Copy out each line below verbatim, skipping any picture.
- - - - -
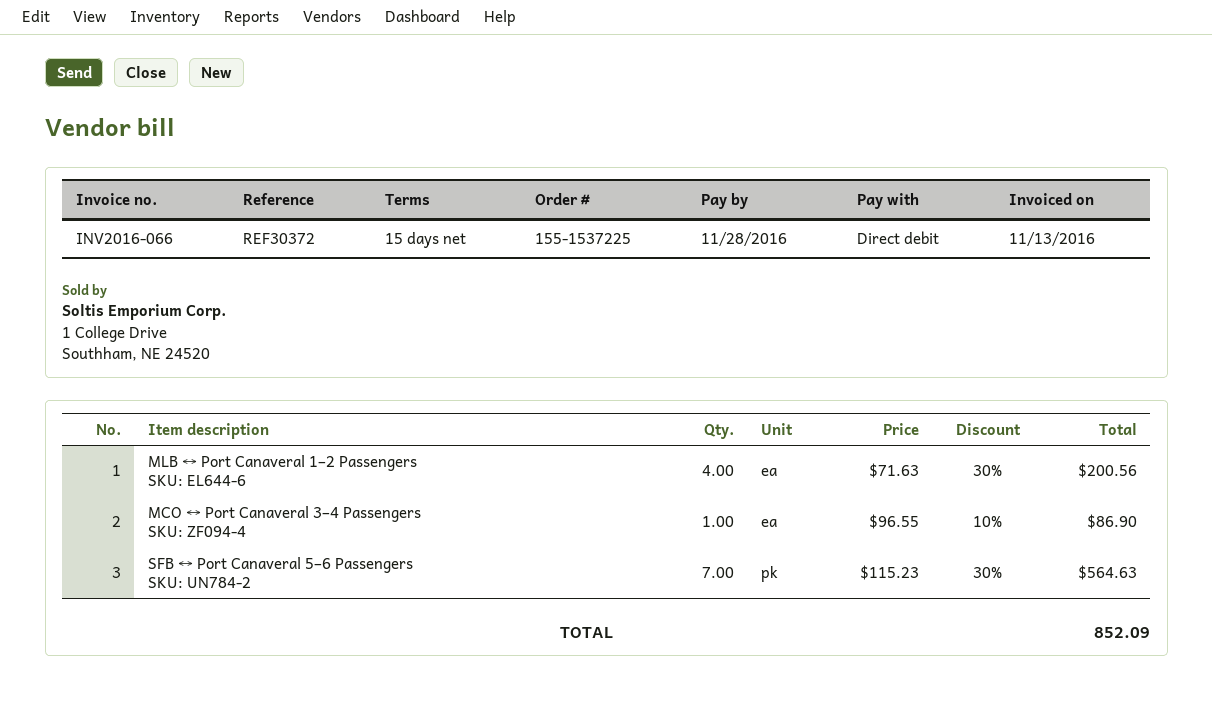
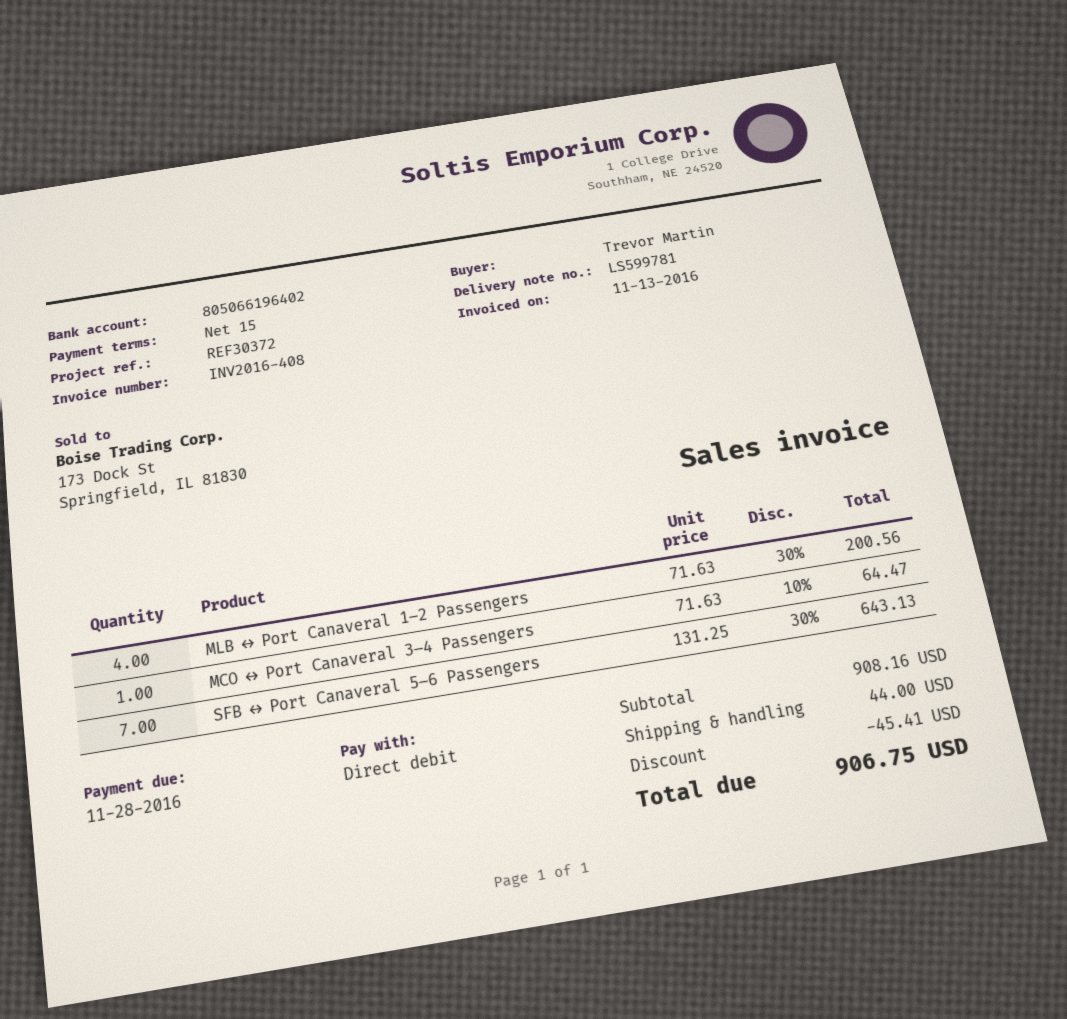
invoice number: INV2016-066 -> INV2016-408
MCO ↔ Port Canaveral 3–4 Passengers: 1 x 96.55 - 10% = 86.90 -> 1 x 71.63 - 10% = 64.47
SFB ↔ Port Canaveral 5–6 Passengers: 7 x 115.23 - 30% = 564.63 -> 7 x 131.25 - 30% = 643.13
discount: none -> 45.41
shipping: none -> 44.00
total: 852.09 -> 906.75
- - - - -
**Reply**
invoice number: INV2016-066 -> INV2016-408
MCO ↔ Port Canaveral 3–4 Passengers: 1 x 96.55 - 10% = 86.90 -> 1 x 71.63 - 10% = 64.47
SFB ↔ Port Canaveral 5–6 Passengers: 7 x 115.23 - 30% = 564.63 -> 7 x 131.25 - 30% = 643.13
discount: none -> 45.41
shipping: none -> 44.00
total: 852.09 -> 906.75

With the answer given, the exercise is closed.